** RECORDS FOR THE EXERCISE follows **

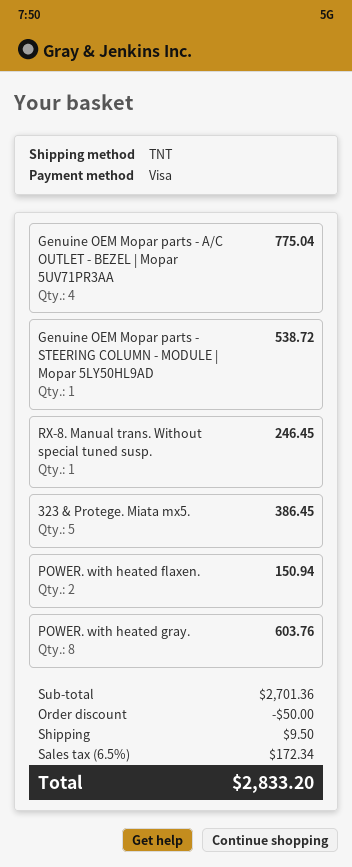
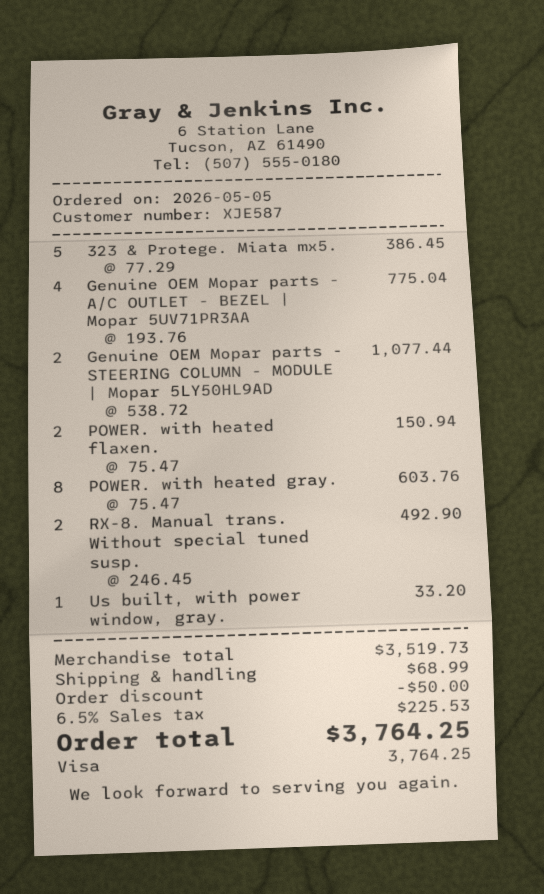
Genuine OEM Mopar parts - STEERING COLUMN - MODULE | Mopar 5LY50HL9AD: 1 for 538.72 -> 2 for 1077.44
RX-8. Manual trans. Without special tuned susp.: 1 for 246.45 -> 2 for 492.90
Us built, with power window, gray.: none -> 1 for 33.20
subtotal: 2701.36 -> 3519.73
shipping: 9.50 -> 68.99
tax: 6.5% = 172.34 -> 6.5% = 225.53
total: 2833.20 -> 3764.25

** End of RECORDS FOR THE EXERCISE **

GOAL OF THE EXERCISE
Each line from the one containing "Us built, with" through the end of the entries, both included, is to be returned exactly, with no other lines.

RESPONSE BELOW
Us built, with power window, gray.: none -> 1 for 33.20
subtotal: 2701.36 -> 3519.73
shipping: 9.50 -> 68.99
tax: 6.5% = 172.34 -> 6.5% = 225.53
total: 2833.20 -> 3764.25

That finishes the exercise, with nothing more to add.